Commission Panel Issue Consent Orders In Bennett-Doman Insider Trading Case

  • Date:

    1999-10-22
  • Number:

    99/39

Released: 10/15/99 Contact: Michael Bernard
899-6500 or
(BC only) 1-800-373-6393

Vancouver -- A British Columbia Securities Commission panel has imposed trading sanctions against Russell James Bennett and Harbanse Singh Doman and ordered them along with former B.C. premier William Richards Bennett to pay the commission $1 million to cover the costs of an insider trading case that spanned 11 years.

In a consent order issued today, the panel also ordered Doman to resign as president and chairman of the forest company Doman Industries for eight months, starting Oct. 26, 1999. After that period, he may not hold the positions of chief executive officer and chairman at the same time until Oct. 25, 2009, and his appointment to either position must be recommended to the board of directors of Doman by an independent corporate governance committee of the board.

Doman is also prohibited for a 10 year period, effective Oct. 26, 1999, from acting as a director or officer of any other reporting issuer and is prohibited from trading securities, the panel said.

The order also specifies that Doman may participate and exercise options to purchase under Doman Industries' incentive stock option plan; may engage in investor relations activities necessary to discharging his functions as an officer or director of Doman Industries and its subsidiaries and trade in Doman Industries securities that change control of the company.
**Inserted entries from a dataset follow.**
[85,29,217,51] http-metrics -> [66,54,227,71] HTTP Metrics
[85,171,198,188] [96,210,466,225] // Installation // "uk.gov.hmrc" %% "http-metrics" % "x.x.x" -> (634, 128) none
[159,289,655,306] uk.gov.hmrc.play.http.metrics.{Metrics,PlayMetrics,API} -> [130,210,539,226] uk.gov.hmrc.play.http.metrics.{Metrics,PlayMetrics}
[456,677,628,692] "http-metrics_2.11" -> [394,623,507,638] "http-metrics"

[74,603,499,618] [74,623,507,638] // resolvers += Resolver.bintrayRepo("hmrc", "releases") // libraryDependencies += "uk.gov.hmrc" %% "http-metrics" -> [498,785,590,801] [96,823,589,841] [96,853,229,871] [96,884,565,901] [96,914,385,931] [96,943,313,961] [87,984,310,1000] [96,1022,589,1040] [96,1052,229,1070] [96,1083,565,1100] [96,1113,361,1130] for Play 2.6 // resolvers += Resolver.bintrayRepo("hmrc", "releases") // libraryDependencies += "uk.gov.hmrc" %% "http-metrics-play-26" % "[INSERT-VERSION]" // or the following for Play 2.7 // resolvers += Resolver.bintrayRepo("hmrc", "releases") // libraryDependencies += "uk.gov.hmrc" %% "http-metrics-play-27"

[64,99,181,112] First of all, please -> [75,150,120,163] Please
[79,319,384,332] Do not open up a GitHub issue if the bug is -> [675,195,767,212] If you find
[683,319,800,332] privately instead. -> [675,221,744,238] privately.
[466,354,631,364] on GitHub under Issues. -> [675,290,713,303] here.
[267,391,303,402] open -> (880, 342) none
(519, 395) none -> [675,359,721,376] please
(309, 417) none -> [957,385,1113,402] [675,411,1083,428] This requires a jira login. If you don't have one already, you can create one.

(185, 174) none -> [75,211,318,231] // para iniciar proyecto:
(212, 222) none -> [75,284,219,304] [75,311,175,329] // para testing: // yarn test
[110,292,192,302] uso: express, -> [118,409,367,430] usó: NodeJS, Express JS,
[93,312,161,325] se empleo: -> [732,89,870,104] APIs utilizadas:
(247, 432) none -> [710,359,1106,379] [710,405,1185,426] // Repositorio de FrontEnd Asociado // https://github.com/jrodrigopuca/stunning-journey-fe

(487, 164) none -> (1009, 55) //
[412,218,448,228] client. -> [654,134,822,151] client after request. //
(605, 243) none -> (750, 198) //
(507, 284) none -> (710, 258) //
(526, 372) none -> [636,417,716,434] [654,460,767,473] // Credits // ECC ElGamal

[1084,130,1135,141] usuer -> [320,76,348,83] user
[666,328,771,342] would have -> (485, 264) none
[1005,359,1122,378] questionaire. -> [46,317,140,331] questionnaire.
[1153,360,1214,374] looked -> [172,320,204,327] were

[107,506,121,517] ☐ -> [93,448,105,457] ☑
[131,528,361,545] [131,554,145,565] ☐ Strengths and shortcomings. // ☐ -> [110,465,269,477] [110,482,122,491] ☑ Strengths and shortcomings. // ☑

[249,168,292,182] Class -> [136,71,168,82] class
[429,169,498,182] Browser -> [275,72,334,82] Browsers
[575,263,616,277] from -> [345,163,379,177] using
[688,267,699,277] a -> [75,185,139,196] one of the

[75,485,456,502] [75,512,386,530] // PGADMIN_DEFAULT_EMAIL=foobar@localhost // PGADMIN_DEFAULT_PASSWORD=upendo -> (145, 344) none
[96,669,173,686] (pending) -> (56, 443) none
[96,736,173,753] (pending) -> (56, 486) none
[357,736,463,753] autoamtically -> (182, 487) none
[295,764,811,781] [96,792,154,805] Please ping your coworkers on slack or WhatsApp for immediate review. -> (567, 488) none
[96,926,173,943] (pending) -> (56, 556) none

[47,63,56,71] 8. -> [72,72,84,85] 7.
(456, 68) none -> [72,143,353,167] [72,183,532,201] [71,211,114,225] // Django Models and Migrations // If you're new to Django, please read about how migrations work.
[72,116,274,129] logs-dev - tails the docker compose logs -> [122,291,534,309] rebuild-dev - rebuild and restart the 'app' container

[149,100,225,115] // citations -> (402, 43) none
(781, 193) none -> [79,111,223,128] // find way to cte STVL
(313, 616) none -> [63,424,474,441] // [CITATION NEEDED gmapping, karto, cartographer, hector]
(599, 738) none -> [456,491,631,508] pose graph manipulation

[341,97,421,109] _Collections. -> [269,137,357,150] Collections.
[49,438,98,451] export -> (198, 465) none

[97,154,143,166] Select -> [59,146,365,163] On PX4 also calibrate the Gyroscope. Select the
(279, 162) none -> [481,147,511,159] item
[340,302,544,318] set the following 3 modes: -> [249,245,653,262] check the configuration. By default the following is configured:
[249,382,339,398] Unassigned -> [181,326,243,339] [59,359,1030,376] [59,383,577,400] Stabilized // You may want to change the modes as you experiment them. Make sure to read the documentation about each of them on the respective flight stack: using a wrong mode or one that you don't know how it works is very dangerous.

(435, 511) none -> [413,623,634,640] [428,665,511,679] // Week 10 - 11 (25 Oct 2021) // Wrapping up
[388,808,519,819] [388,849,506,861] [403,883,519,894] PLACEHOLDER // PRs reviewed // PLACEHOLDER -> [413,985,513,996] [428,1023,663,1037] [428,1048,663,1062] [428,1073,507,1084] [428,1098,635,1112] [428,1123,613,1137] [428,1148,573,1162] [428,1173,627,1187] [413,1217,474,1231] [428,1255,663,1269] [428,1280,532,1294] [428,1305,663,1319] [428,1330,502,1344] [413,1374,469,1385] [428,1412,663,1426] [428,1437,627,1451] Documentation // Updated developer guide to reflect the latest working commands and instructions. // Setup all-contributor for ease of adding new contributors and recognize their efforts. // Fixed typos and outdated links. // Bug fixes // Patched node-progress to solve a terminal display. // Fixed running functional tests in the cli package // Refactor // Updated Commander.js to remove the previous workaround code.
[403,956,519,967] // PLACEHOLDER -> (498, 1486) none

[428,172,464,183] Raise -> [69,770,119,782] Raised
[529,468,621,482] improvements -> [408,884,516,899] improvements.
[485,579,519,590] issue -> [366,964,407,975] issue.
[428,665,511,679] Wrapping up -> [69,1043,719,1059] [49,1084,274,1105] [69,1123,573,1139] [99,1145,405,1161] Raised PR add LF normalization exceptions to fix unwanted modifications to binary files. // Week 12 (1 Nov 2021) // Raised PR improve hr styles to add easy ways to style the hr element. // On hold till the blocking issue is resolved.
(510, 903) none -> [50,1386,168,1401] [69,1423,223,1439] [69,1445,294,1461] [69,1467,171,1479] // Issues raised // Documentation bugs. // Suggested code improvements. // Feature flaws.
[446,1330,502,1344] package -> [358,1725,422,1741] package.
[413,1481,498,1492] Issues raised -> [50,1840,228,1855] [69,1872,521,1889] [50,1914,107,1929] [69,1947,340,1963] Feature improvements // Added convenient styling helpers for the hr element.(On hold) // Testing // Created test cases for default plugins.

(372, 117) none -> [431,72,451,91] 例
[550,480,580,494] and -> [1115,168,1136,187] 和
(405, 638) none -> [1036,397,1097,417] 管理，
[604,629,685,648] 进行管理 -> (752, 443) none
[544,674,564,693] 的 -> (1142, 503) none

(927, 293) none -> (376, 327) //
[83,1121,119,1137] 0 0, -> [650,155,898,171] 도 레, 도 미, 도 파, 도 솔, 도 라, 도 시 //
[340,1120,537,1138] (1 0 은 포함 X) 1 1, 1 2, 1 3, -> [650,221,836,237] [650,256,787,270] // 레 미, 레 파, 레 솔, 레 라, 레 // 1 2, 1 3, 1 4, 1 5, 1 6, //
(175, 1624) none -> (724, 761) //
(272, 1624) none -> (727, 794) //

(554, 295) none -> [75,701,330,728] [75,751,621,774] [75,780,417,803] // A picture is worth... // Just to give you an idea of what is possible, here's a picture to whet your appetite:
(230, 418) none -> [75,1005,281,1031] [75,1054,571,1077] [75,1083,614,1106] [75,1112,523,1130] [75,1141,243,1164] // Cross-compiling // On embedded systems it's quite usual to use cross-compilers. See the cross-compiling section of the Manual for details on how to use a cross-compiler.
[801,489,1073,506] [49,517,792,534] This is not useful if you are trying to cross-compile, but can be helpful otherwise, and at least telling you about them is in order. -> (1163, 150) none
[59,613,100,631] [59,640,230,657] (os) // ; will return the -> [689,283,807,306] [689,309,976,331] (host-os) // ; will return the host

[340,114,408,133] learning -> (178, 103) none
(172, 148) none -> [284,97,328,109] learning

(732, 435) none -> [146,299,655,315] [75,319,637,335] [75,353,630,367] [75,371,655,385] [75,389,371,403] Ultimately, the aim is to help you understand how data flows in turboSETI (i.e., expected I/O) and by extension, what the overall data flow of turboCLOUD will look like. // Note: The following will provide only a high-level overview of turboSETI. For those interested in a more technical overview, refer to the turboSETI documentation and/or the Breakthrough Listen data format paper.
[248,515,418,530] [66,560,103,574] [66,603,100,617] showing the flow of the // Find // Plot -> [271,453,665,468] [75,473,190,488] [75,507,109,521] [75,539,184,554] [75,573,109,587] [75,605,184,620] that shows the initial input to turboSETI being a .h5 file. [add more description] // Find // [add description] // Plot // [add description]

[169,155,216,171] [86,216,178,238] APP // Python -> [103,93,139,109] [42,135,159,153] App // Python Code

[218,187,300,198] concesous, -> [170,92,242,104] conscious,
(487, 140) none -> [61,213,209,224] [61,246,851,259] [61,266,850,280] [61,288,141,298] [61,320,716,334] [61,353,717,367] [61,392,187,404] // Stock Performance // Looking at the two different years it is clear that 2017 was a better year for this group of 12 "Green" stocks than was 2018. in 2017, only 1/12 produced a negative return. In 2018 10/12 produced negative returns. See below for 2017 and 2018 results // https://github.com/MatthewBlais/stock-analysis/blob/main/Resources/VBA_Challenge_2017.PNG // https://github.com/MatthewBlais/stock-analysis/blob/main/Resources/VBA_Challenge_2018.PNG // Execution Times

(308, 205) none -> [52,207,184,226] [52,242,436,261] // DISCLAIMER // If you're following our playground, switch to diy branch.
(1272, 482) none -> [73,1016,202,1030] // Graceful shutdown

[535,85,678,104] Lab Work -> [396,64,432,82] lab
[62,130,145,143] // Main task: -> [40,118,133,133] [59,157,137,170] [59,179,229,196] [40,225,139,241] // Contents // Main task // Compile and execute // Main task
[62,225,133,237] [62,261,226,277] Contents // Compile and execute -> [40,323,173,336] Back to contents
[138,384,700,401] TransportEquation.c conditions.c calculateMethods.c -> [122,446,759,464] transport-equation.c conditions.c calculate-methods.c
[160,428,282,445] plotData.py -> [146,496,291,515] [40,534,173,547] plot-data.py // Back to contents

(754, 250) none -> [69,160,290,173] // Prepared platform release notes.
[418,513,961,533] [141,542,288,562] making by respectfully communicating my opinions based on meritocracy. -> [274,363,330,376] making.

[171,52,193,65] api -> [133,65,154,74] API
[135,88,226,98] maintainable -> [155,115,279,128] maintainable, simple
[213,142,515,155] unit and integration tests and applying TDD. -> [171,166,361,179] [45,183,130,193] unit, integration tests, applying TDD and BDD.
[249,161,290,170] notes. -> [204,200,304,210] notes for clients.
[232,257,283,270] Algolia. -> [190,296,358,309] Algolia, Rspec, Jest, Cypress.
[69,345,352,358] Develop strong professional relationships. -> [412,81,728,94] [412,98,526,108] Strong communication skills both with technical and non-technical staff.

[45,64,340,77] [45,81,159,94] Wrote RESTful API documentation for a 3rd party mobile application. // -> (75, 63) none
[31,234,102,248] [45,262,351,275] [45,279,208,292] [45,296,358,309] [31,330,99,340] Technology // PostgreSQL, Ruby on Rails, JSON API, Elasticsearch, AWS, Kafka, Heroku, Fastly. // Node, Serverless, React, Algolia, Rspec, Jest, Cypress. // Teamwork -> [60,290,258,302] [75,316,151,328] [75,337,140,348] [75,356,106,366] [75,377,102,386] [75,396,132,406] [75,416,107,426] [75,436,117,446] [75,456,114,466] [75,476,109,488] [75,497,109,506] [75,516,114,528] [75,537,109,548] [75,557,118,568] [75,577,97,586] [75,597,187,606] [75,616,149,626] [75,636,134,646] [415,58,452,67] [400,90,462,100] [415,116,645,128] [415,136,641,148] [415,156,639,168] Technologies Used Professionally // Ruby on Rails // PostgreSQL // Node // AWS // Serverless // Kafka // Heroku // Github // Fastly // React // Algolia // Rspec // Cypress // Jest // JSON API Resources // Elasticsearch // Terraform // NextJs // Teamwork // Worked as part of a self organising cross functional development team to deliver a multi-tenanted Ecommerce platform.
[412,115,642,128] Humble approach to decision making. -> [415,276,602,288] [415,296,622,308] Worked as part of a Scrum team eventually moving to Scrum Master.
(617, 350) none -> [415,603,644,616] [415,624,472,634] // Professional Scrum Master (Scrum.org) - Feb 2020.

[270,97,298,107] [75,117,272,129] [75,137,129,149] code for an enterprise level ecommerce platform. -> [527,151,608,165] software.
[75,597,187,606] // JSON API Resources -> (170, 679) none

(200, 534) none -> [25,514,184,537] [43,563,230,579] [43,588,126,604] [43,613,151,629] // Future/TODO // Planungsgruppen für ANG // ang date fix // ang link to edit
However, before he does the above, he must first give the commission's executive director seven days notice as set out in the Securities Rules.

The consent order, to which the three men agreed, also prohibits Russell Bennett from acting as a director or officer of any reporting issuer and from trading in securities until August 31, 2006. The sanctions against him are the same as those the commission issued against him and Bill Bennett in its decision of Aug. 28, 1996. Bill Bennett did not appeal the original 1996 orders against him.

At the 1996 hearing, the commission found that the Bennetts sold 517,000 shares of Doman Industries on Nov. 4, 1988 at an average price of about $11.37 using insider information provided to them by Doman. Minutes after the Bennetts sold their shares, trading in the Doman shares was halted while Doman announced that a proposed takeover by U.S. lumber company Louisiana Pacific had been cancelled. Following that news, shares of Doman Industries, which were trading on the Vancouver and Toronto stock exchanges, dropped to a price of about $7 each.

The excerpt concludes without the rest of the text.